Lecture by Gerald Raunig (Wien)
October 20th, 2005

Under the title TRANSFORM, a transnational research project funded by the EU Culture 2000 priority will be launched this fall as a successor to republicart. Over the next three years, the project will explore aspects of the relationship between institution and critique. Coordinated by the Vienna-based European Institute for Progressive Cultural Policies (eipcp), art institutions throughout Europe will organize discursive events and exhibitions on the theme of institutional critique. The project’s main partners include the Kunstmuseum Lentos in Linz, the Latvian Center for Contemporary Art in Riga, the MACBA in Barcelona, and the Van Abbe Museum in Eindhoven, as well as the Kunstraum der Universität Lüneburg.

The TRANSFORM project will examine the relationship between institution and critique along three lines that overlap at some points but will be fundamentally differentiated.

  1. The line of institutional critique as a specific art practice. Here the thesis of the project is that after the two phases of institutional critique in the 1970s and 1990s, with their critical interventions in concrete (art) institutions and their problematization of art as an institutional field, a new phase of critique is emerging. This new development - in which a complex bundling of social critique, institutional critique and self-critique is announced - will be thematized in comparison and exchange with practices of the two earlier phases (for example, through solo exhibitions by Alan Kaprow at the Van Abbe Museum or Michael Asher at MACBA, but also through historical contextualizations such as the exhibition “Troublemakers” at the Lentos in Linz, as well as, above all, through the presentation of current positions).
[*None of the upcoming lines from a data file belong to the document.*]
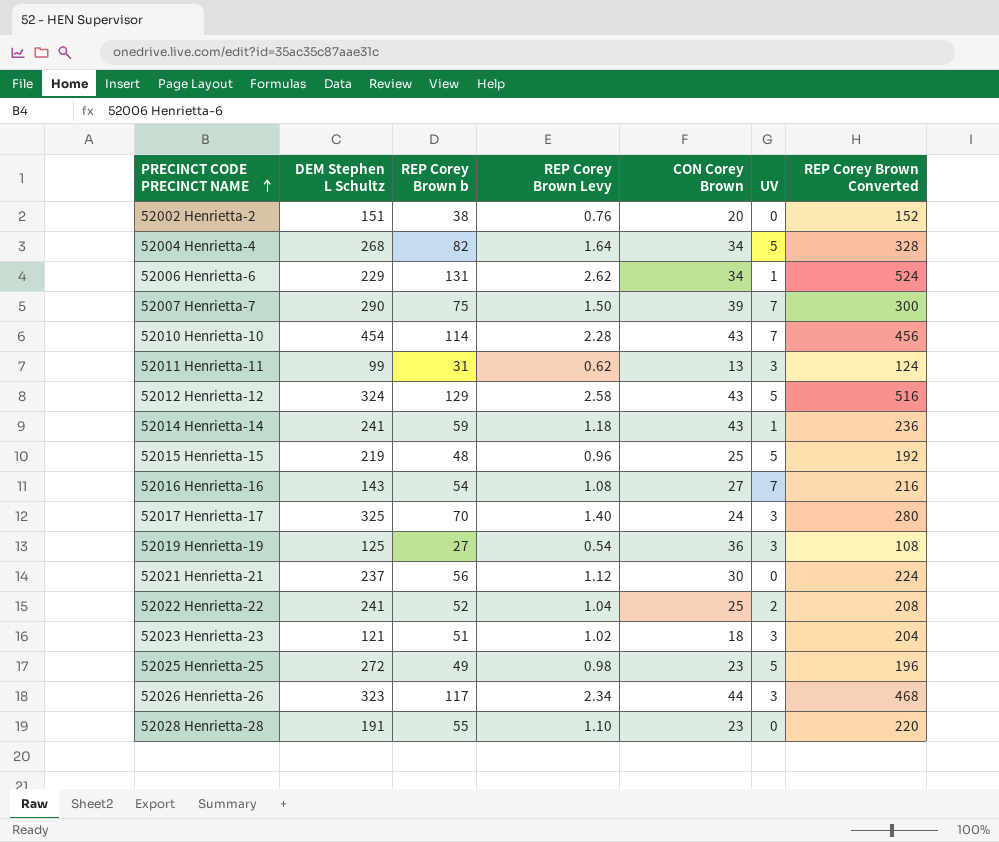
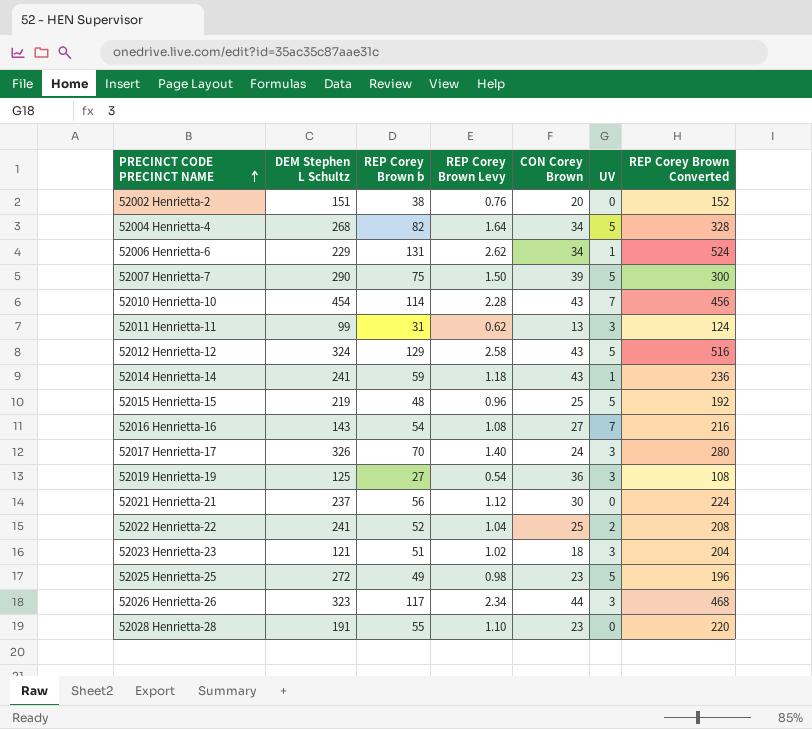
52007 Henrietta-7 | UV: 7 -> 5
52017 Henrietta-17 | DEM Stephen L Schultz: 325 -> 326

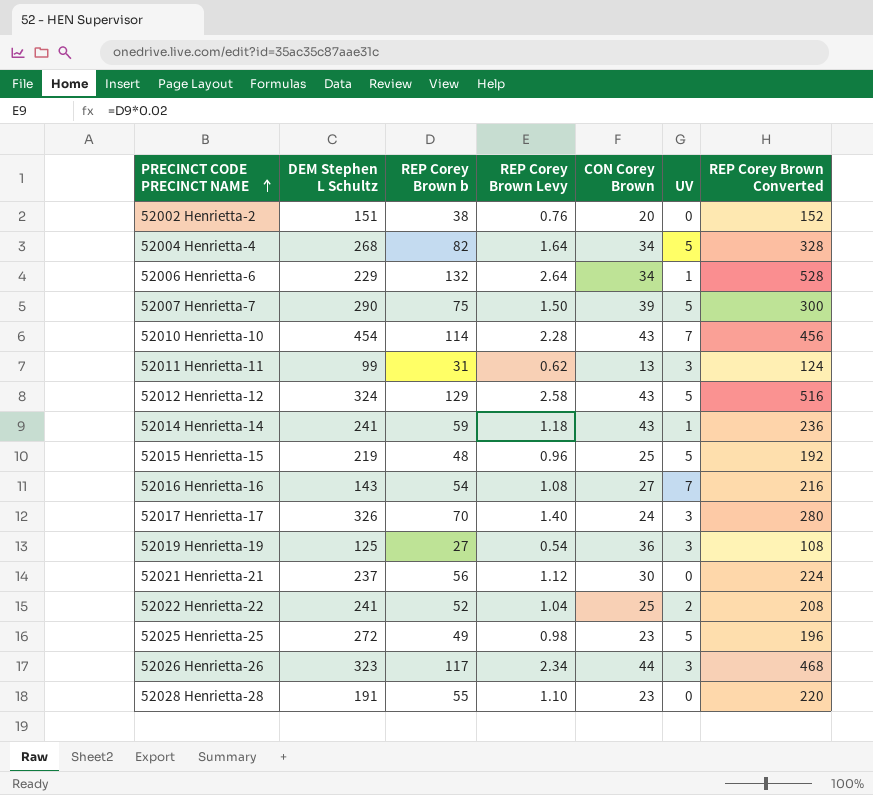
row 52023 Henrietta-23: 121 | 51 | 1.02 | 18 | 3 | 204 -> none
52006 Henrietta-6 | REP Corey Brown b: 131 -> 132
52006 Henrietta-6 | REP Corey Brown Levy: 2.62 -> 2.64
52006 Henrietta-6 | REP Corey Brown Converted: 524 -> 528

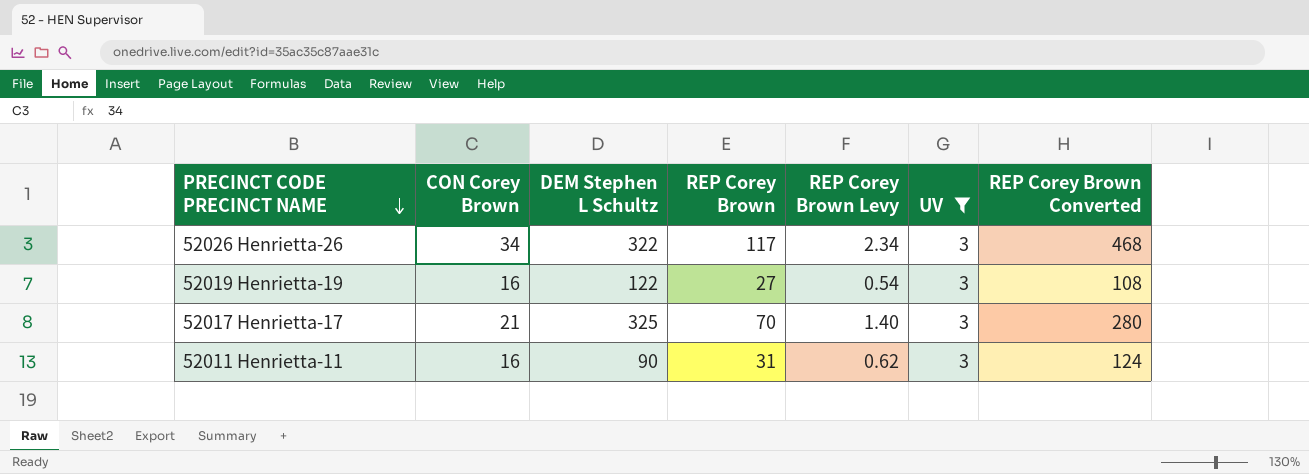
filter: none -> UV = 3
row order: PRECINCT CODE PRECINCT NAME ascending -> PRECINCT CODE PRECINCT NAME descending
column CON Corey Brown | position: 5 -> 2
column name: REP Corey Brown b -> REP Corey Brown
52026 Henrietta-26 | CON Corey Brown: 44 -> 34
52026 Henrietta-26 | DEM Stephen L Schultz: 323 -> 322
52019 Henrietta-19 | CON Corey Brown: 36 -> 16
52019 Henrietta-19 | DEM Stephen L Schultz: 125 -> 122
52017 Henrietta-17 | CON Corey Brown: 24 -> 21
52017 Henrietta-17 | DEM Stephen L Schultz: 326 -> 325
52011 Henrietta-11 | CON Corey Brown: 13 -> 16
52011 Henrietta-11 | DEM Stephen L Schultz: 99 -> 90

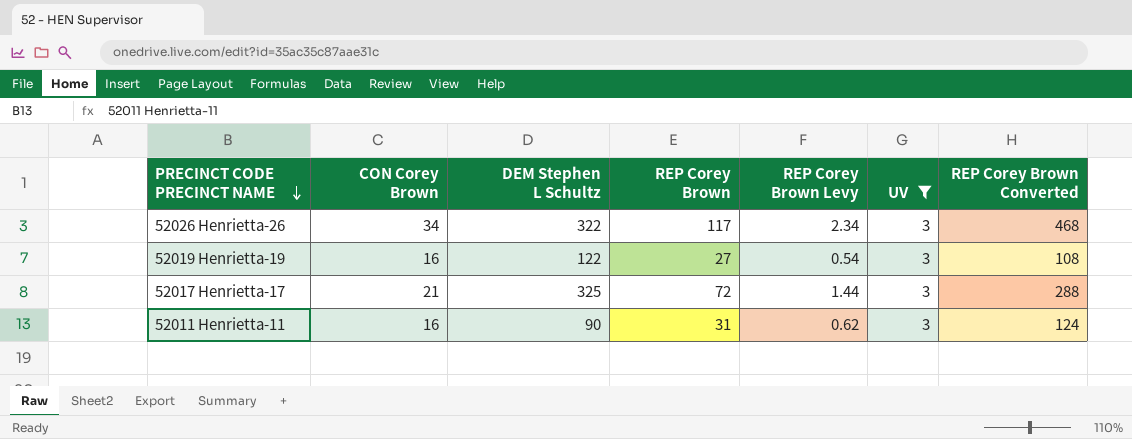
52017 Henrietta-17 | REP Corey Brown: 70 -> 72
52017 Henrietta-17 | REP Corey Brown Levy: 1.40 -> 1.44
52017 Henrietta-17 | REP Corey Brown Converted: 280 -> 288

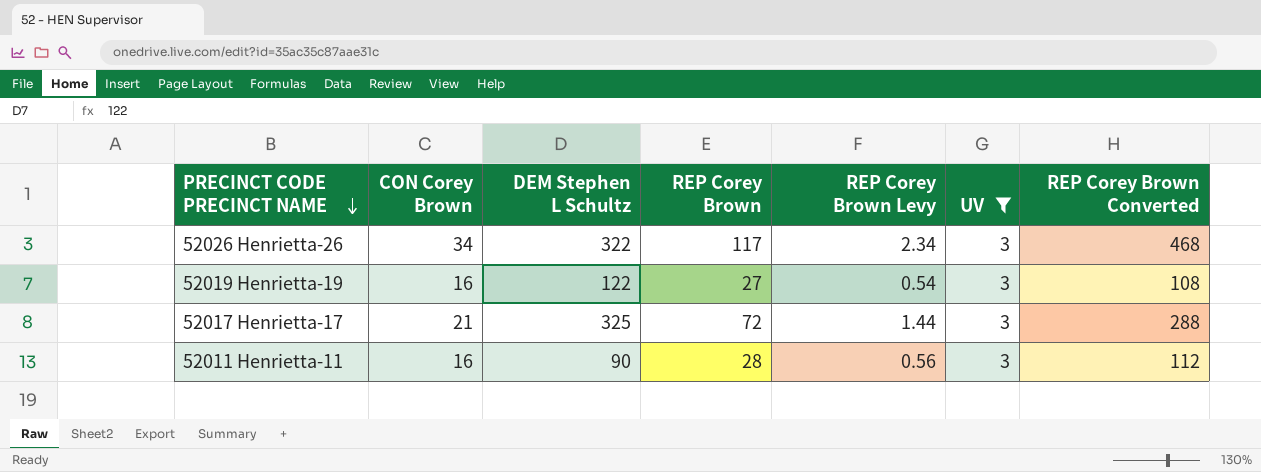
52011 Henrietta-11 | REP Corey Brown: 31 -> 28
52011 Henrietta-11 | REP Corey Brown Levy: 0.62 -> 0.56
52011 Henrietta-11 | REP Corey Brown Converted: 124 -> 112

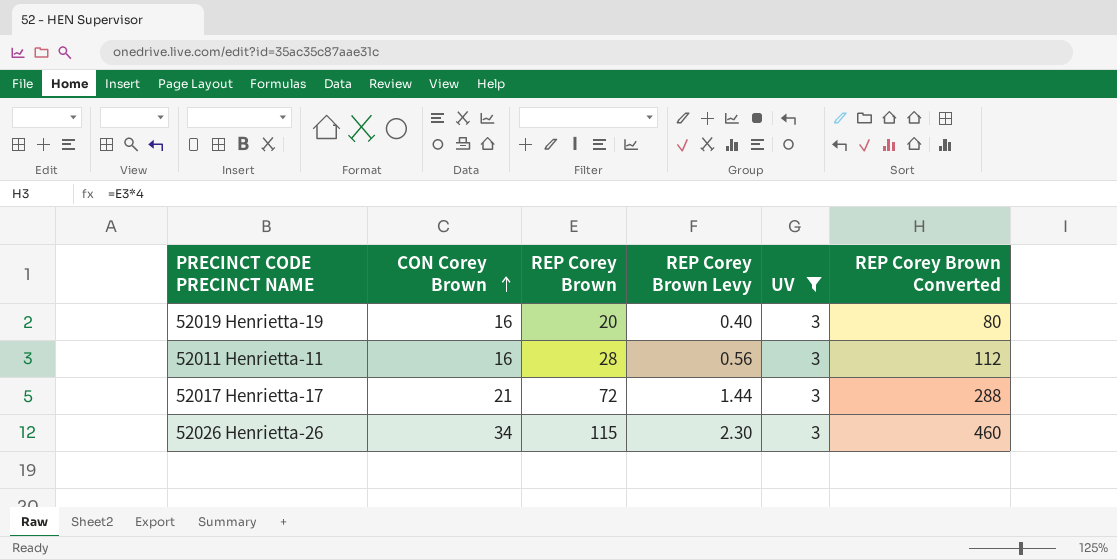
row order: PRECINCT CODE PRECINCT NAME descending -> CON Corey Brown ascending
column DEM Stephen L Schultz | position: 3 -> none
52019 Henrietta-19 | REP Corey Brown: 27 -> 20
52019 Henrietta-19 | REP Corey Brown Levy: 0.54 -> 0.40
52019 Henrietta-19 | REP Corey Brown Converted: 108 -> 80
52026 Henrietta-26 | REP Corey Brown: 117 -> 115
52026 Henrietta-26 | REP Corey Brown Levy: 2.34 -> 2.30
52026 Henrietta-26 | REP Corey Brown Converted: 468 -> 460

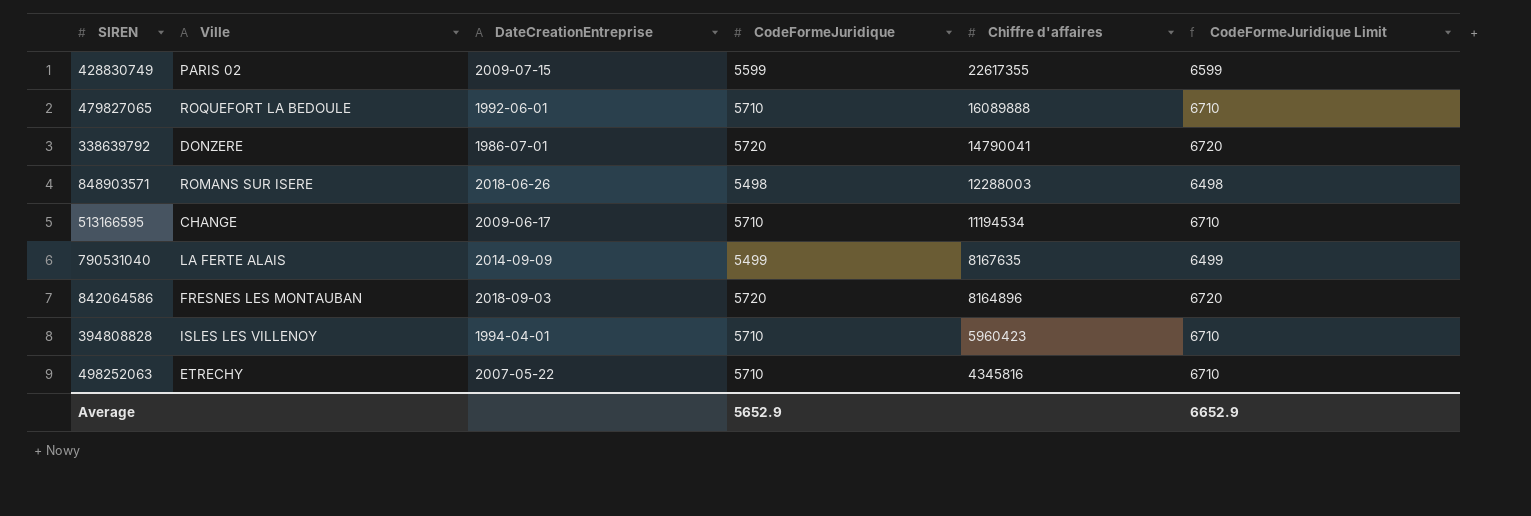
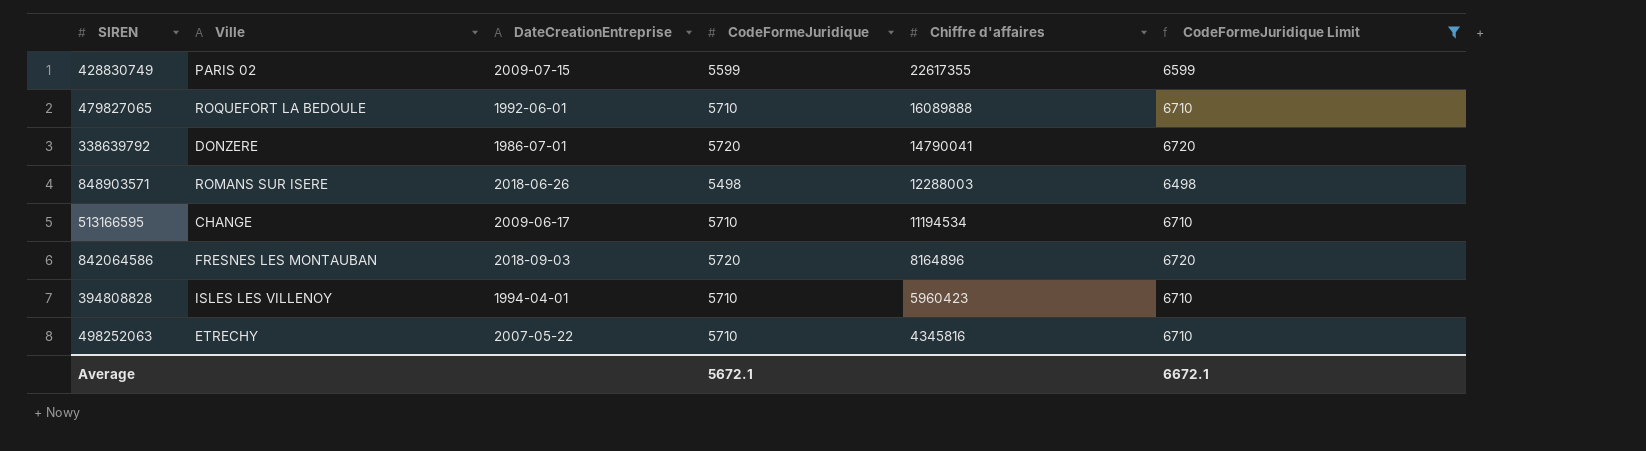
filter: none -> CodeFormeJuridique Limit != 6499
Average | CodeFormeJuridique: 5652.9 -> 5672.1
Average | CodeFormeJuridique Limit: 6652.9 -> 6672.1

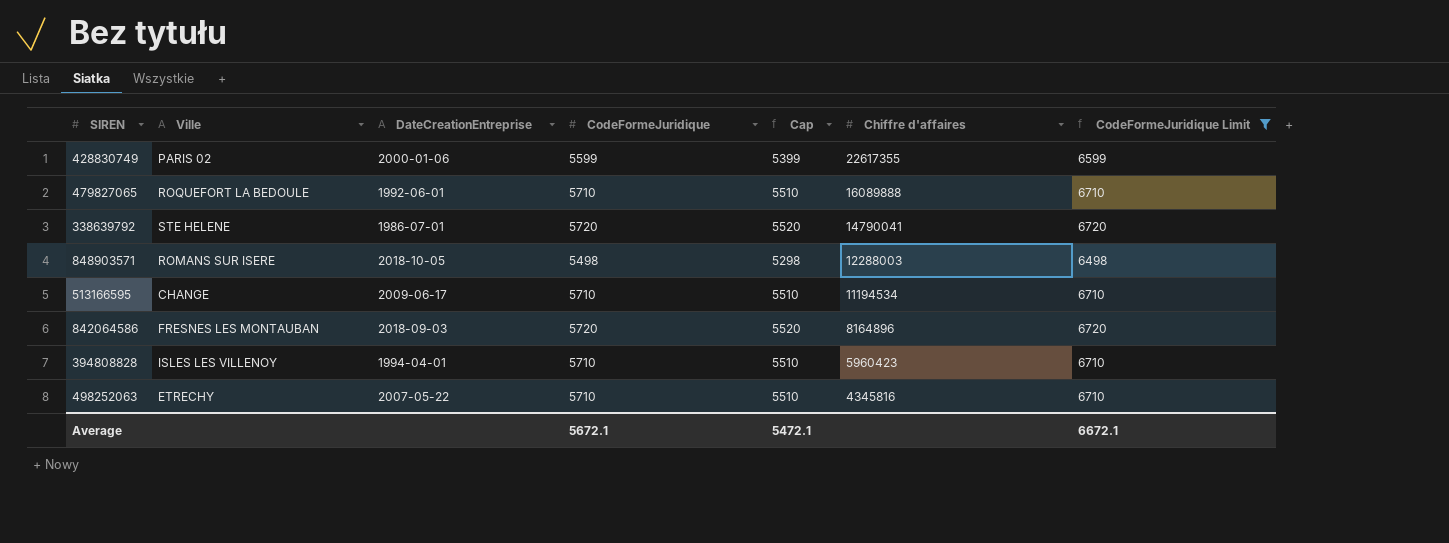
column Cap | formula: none -> [CodeFormeJuridique] - 200
428830749 | DateCreationEntreprise: 2009-07-15 -> 2000-01-06
338639792 | Ville: DONZERE -> STE HELENE
848903571 | DateCreationEntreprise: 2018-06-26 -> 2018-10-05

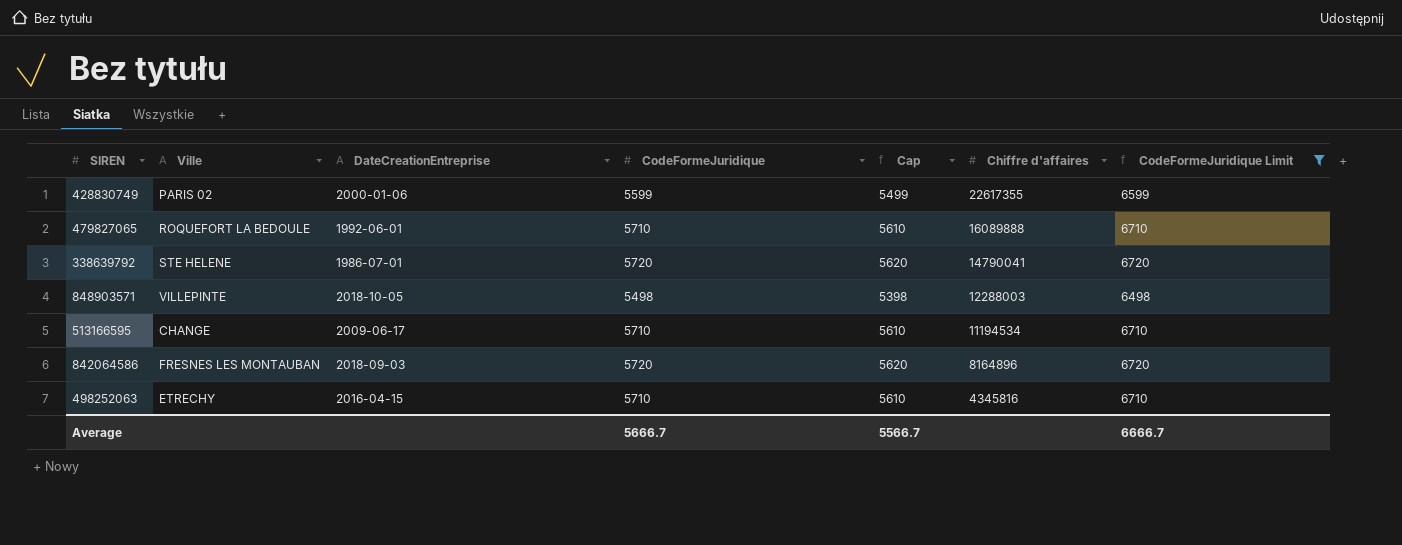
column Cap | formula: [CodeFormeJuridique] - 200 -> [CodeFormeJuridique] - 100
row 394808828: ISLES LES VILLENOY | 1994-04-01 | 5710 | 5510 | 5960423 | 6710 -> none
848903571 | Ville: ROMANS SUR ISERE -> VILLEPINTE
498252063 | DateCreationEntreprise: 2007-05-22 -> 2016-04-15
Average | CodeFormeJuridique: 5672.1 -> 5666.7
Average | Cap: 5472.1 -> 5566.7
Average | CodeFormeJuridique Limit: 6672.1 -> 6666.7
  2. The line of art institutions. Here the current development of radical positions of critical art institutions is inquired. On the one hand, this is to be done against the background that art institutions are often criticized as agents of an appropriation of political themes and practices, while on the other hand, art associations, museums and initiatives that are openly critical of society are increasingly coming under pressure from a cultural policy that is partly authoritarian-repressive and partly neoliberal-populist. Beyond these defensive figures and the question of counter-strategies in this regard, possible new organizational forms of critical art institutions will also be discussed, which, in addition to artistic and theoretical reflections, also test a self-reflexive attitude and the redefinition of their social function.

  3. The line of the relationship between institution and critique as a (social) movement: On this most general level, the question of the relationship between institution and movement, state apparatuses and machines, will be negotiated. Against the background of general processes of dissolution of boundaries and appropriation of activist and critical practices, on the one hand, and ever-emerging fantasies of absolutely institution-free zones of autonomy, on the other, it will be examined how this relationship can be made productive in the sense of an emancipatory politics and beyond a strident setting of boundaries between the two poles.